1. ## Radioactive waste shot into the sun

Proposals for dealing with radioactive waste include shooting it into the Sun. Consider a waster container that is simply dropped from rest in the vicinity of the Earth's orbit. With what speed will it hit the Sun?

Here are some constants that we might need:
G = 6.67 x 10^-11Nm^2/kg^2
Radius (Earth) = 6.38 x 10^6 m
Mass (Earth) = 5.98 x 10^24 kg
Mass = 1.99 x 10^30 kg
1 A.U = 1.49 x 10^11 m

Answer: 6.2 x 10^5 m/s

2. Originally Posted by kenan
Proposals for dealing with radioactive waste include shooting it into the Sun. Consider a waster container that is simply dropped from rest in the vicinity of the Earth's orbit. With what speed will it hit the Sun?

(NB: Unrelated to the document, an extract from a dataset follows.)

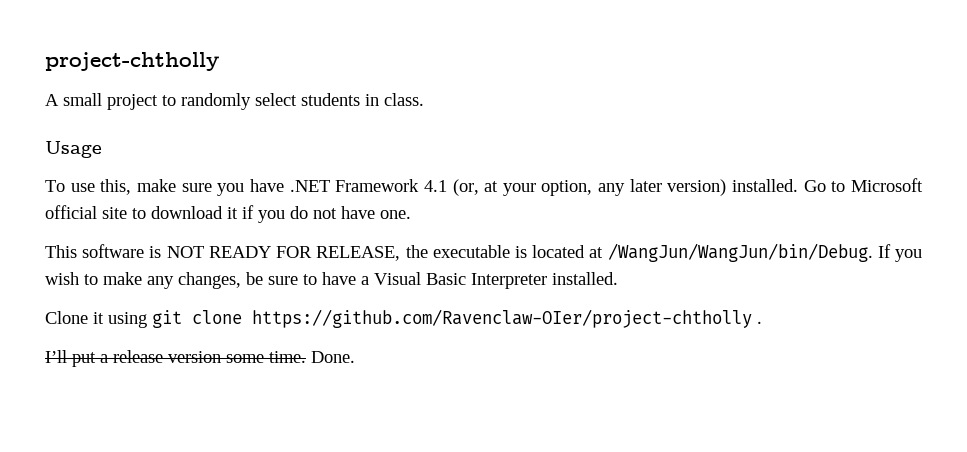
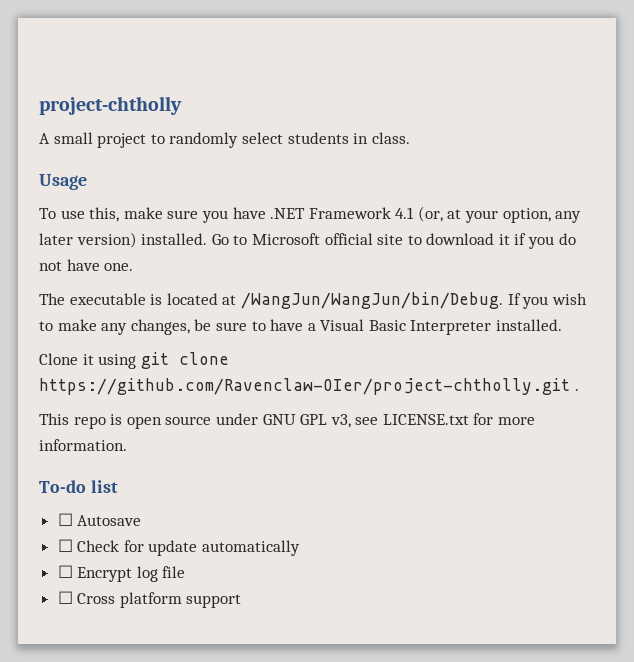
[45,244,428,261] This software is NOT READY FOR RELEASE, the -> [39,293,65,305] The
[252,309,752,328] https://github.com/Ravenclaw-OIer/project-chtholly -> [39,378,570,395] https://github.com/Ravenclaw-OIer/project-chtholly.git
[45,350,355,367] I’ll put a release version some time. Done. -> [39,413,536,429] [39,439,127,451] [39,480,118,493] [57,513,142,526] [57,539,301,556] [57,565,186,582] [57,591,242,608] This repo is open source under GNU GPL v3, see LICENSE.txt for more information. // To-do list // ☐ Autosave // ☐ Check for update automatically // ☐ Encrypt log file // ☐ Cross platform support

Here are some constants that we might need:
G = 6.67 x 10^-11Nm^2/kg^2
Radius (Earth) = 6.38 x 10^6 m
Mass (Earth) = 5.98 x 10^24 kg
Mass = 1.99 x 10^30 kg
1 A.U = 1.49 x 10^11 m

Answer: 6.2 x 10^5 m/s
Sounds like a work-energy problem to me.

There is no friction, so there is no non-conservative work going on. Since we have a gravitational potential energy here we need to set a 0 point: I'm going to choose a 0 point out at an infinite distance from the center of the Sun. (Or you could choose one at the center of the Sun, it works out the same. Both choices are commonly used and are equivalent in all respects.)

So:
$W_{nc} = \Delta E$

$\Delta KE + \Delta PE = 0$

$\frac{1}{2}mv^2 - \frac{1}{2}mv_0^2 + -\frac{GmM}{d} - -\frac{GmM}{d_0} = 0$
where m is the mass of the waste, M is the mass of the Sun, d is the radius of the Sun (remember we're measuring all distances from the center of the Sun here), and $d_0$ is the initial distance of the waste from the center of the Sun.

Since the container is "dropped" from rest
$\frac{1}{2}mv^2 - \frac{GmM}{d} + \frac{GmM}{d_0} = 0$

Solve for v.

-Dan